In the past two months his personality has sort of shifted. He first started getting terrified of strangers out of nowhere. It started with lunging and barking. We have been working with him continuously to change this behavior, but a bigger problem has now surfaced. He is getting over the aggressive barking on walks but has turned to biting/nipping. It is so strange, and scary. We cannot have anyone bend down and get in his face or he will lunge at them without warning! we have been trying to have people offer a fist for him to smell, and he is trained to "say hi" and sniff their hand. Sometimes he is great and will let someone pet him, other times he is fine, but as the person turns away he will lunge and bite at their hand. Sometimes I can see he is uncomfortable and I just avoid the situation. It is much worse at our home. If we have someone come over, he will randomly nip their legs, and if they try to pet him (even with treats involved) he will do this death stare and then lunge at their face or their hand. He is very submissive to us, and we tell him firmly "no" and he will cower. But then he will do it again when they turn their back on him. He hasn't broken skin with his bites (thank goodness he has good bit inhibition), but he has ripped clothing and nipped skin.

I would love to hear if anyone has experienced this. I don't know if it is just his true personality and we need to just avoid and lock him up when people come over or if there is some way we can get him over this? He is so cute people always want to pet him. I have been using lots of treats and positive reinforcement with training and I wonder if I need to be more firm with him? I just don't know if I have done something wrong and am making him worse. Also, we are contemplating hiring a behaviorist... has anyone had success with one?

He is also loves other dogs, and we take him to doggie daycare and dogparks multiple times a week. It is just people he has problems with.


----------



## Harry and Lola (Oct 26, 2013)

I don't think this is fear aggression, sounds as though he hasn't had any bad experiences.
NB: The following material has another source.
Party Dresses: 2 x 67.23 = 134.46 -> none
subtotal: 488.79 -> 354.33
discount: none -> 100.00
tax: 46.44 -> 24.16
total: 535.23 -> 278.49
I remember when my boy was around 8 to 12 months his personality changed and he was definitely experimenting with dominance and testing me.

I suppose it is important to remember that German and Australian Shepherds are working breeds, their herding abilities are inbuilt and like cattle dogs, corgis, boarder collies they do tend to nip, like they would if herding stock.
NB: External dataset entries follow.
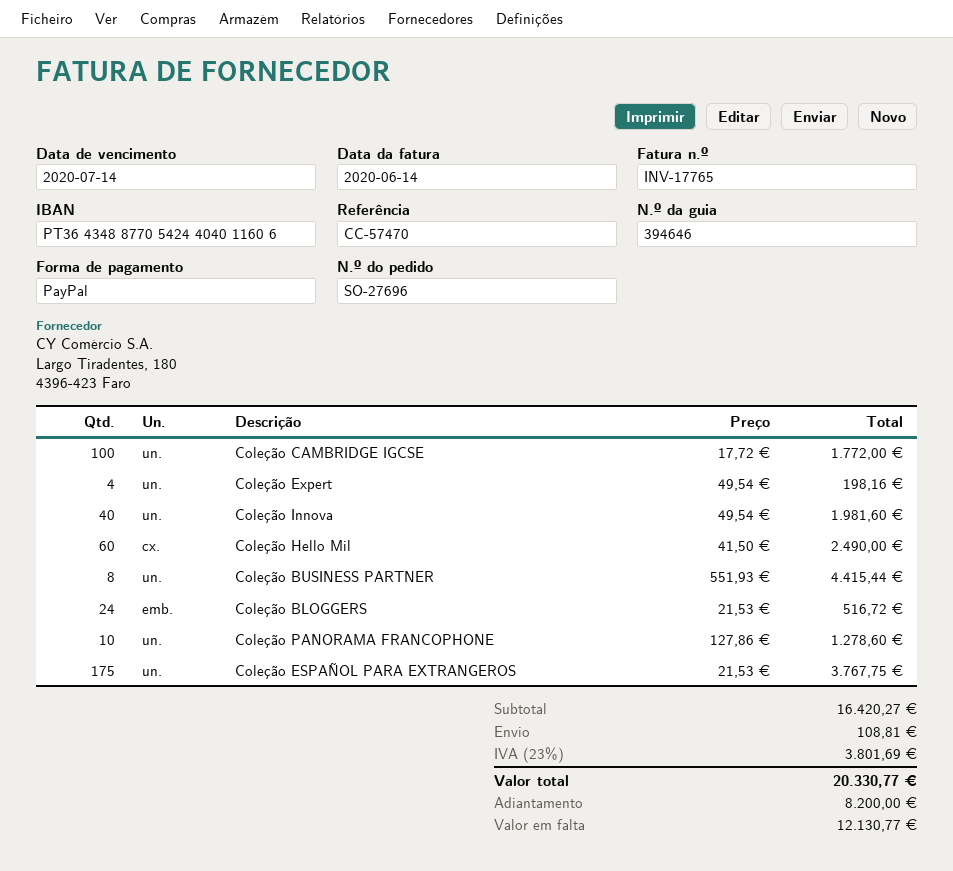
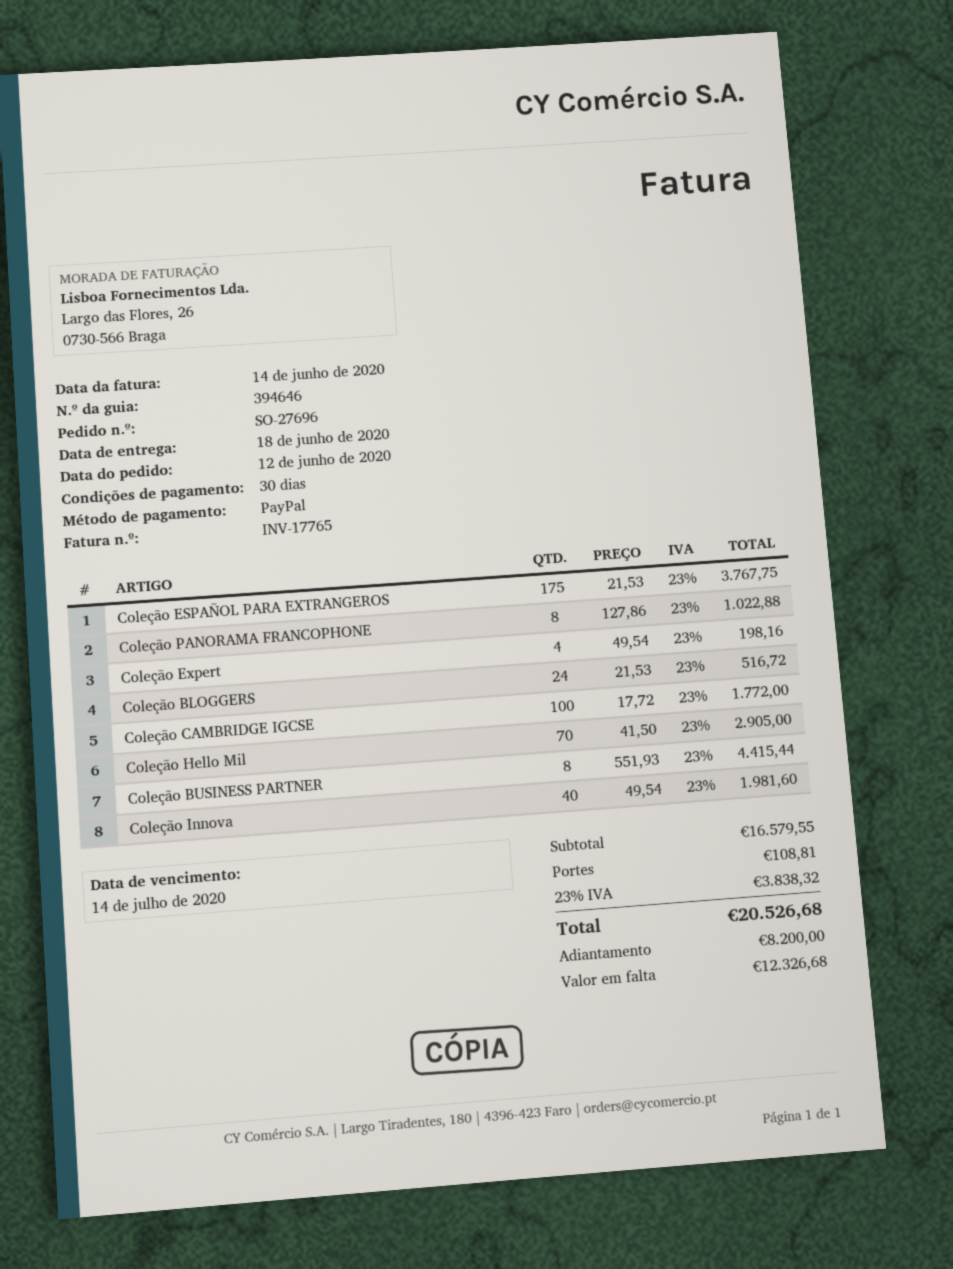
Coleção Hello Mil: 60 x 41.50 = 2490.00 -> 70 x 41.50 = 2905.00
Coleção PANORAMA FRANCOPHONE: 10 x 127.86 = 1278.60 -> 8 x 127.86 = 1022.88
subtotal: 16420.27 -> 16579.55
tax: 23% = 3801.69 -> 23% = 3838.32
total: 20330.77 -> 20526.68
balance: 12130.77 -> 12326.68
If it were me, I would try not to put him in the position of where he might nip and if this is unavoidable to make him do obedience exercises such as sit and drop and to look at you then reward him. Try not to get worked up as they are so good at reading how we are feeling and if he knows you are nervous then his reaction may not be good.

Also really tire him out with a long walk or jog etc and then allow him the opportunity of meeting someone. A well exercised dog is a well behaved dog.
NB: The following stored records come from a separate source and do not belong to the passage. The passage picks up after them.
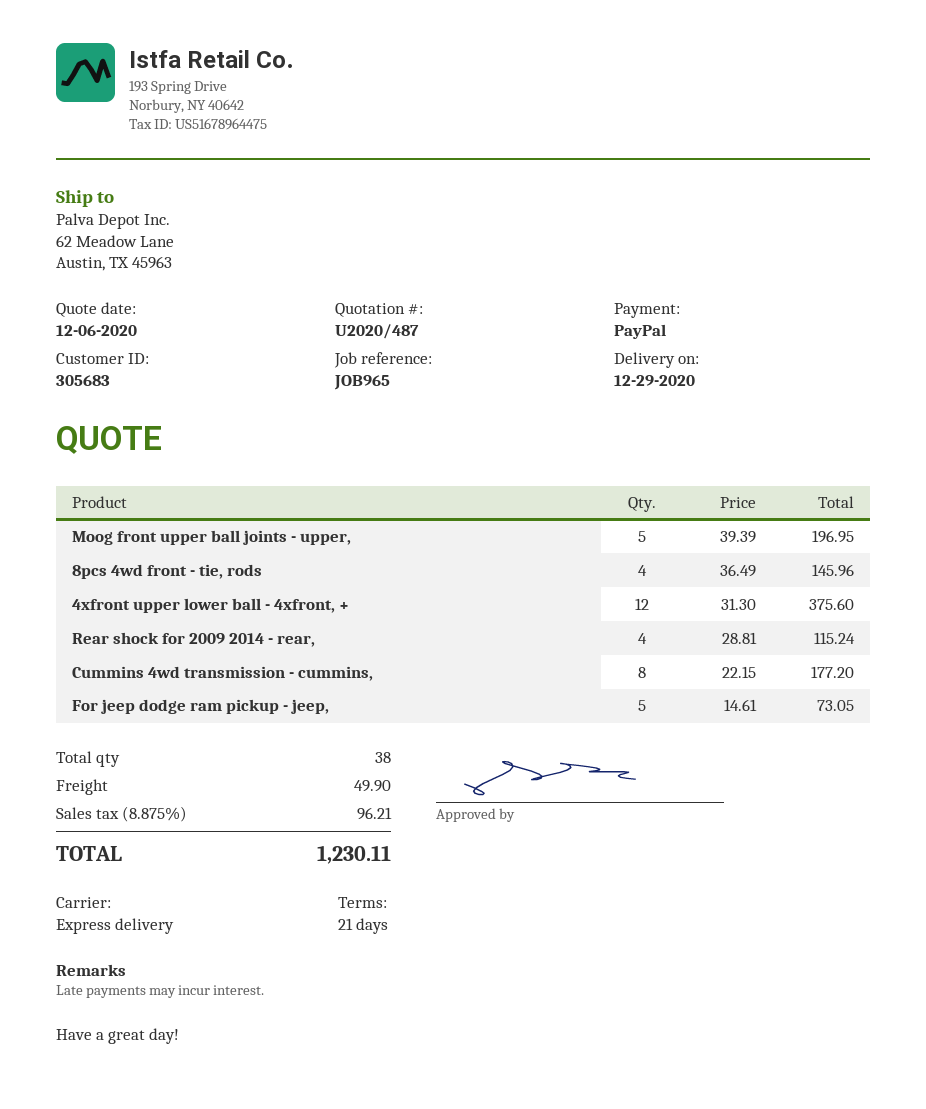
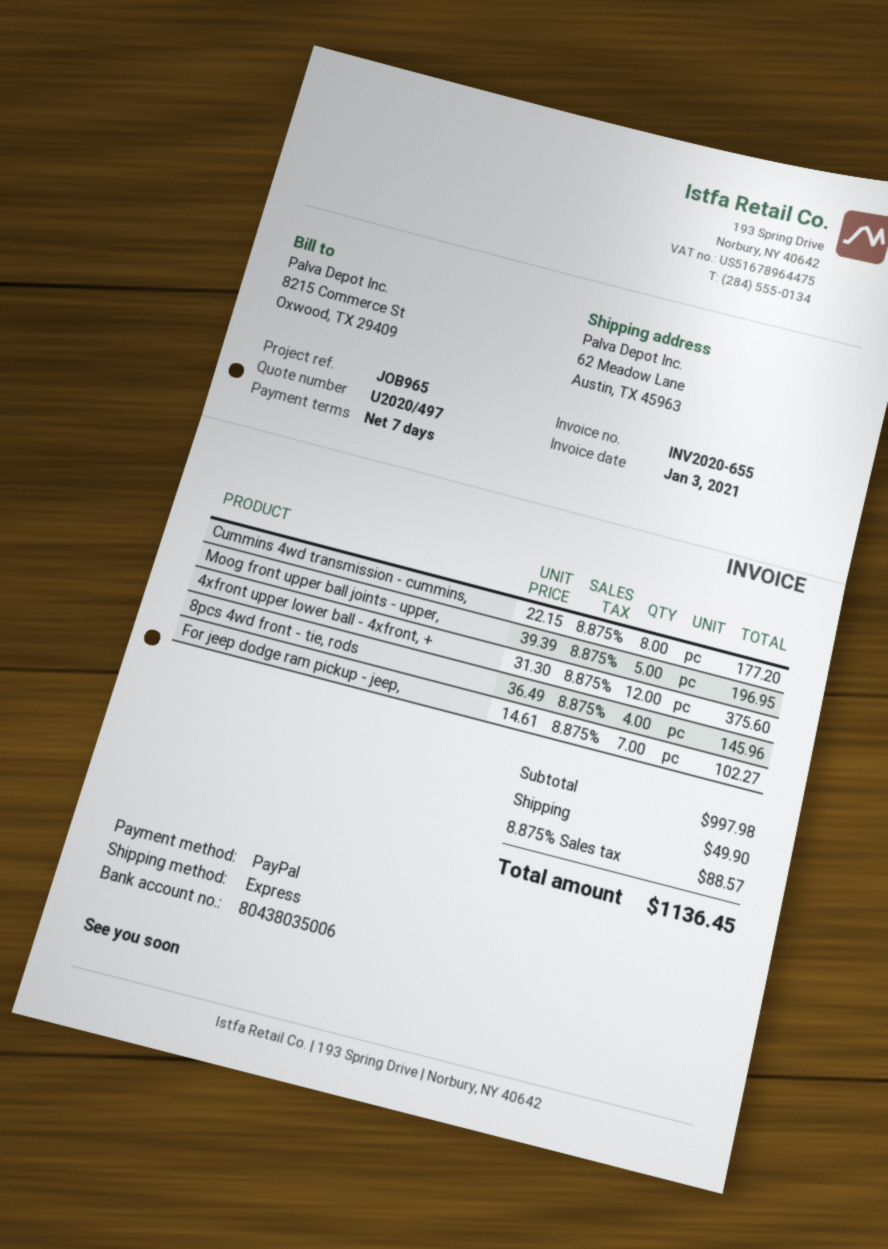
quote number: U2020/487 -> U2020/497
payment terms: 21 days -> 7 days
Rear shock for 2009 2014 - rear,: 4 x 28.81 = 115.24 -> none
For jeep dodge ram pickup - jeep,: 5 x 14.61 = 73.05 -> 7 x 14.61 = 102.27
tax: 8.875% = 96.21 -> 8.875% = 88.57
total: 1230.11 -> 1136.45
Settle on your preferred way of managing this and then just stick with it and perseverance usually pays off - don't give up


----------



## onyx'girl (May 18, 2007)

This is the age where dogs start reacting. 


> It is so strange, and scary. We cannot have anyone bend down and get in his face or he will lunge at them without warning! we have been trying to have people offer a fist for him to smell, and he is trained to "say hi" and sniff their hand.


 Don't let people do this!! You need to manage his environment.
Stop with the dogpark/daycare because it isn't a structured environment. You need to manage his being, because he can't mentally cope with everything that is being tossed at him. Put yourself in his paws. He's young, he's overwhelmed, he reacts because he can't think fast enough to deal with it. After he matures, he may be easier able to deal, but for now, it is up to YOU to help manage his environment. 
Keep his *CONFIDENCE* level *HIGH* and work on your bond, training, and something other than a dog park or daycare to keep his mind occupied. 
Don't correct him if he doesn't know the reason for the correcting. It isn't fair to him. Behaviorist at this stage is not necessary, go to a good obedience class with distractions so you can learn how to handle him...but choose that trainer carefully.


----------



## honeysdad (Oct 12, 2013)

finleyf, I think you're right in recognizing the two different types of aggression. You seem to have gotten him over the first phase. I have no experience with the second phase - random biting and nipping. However, given his breeding, I would second the suggestion that obedience classes would be beneficial for this dog. I'm sure he'd excel.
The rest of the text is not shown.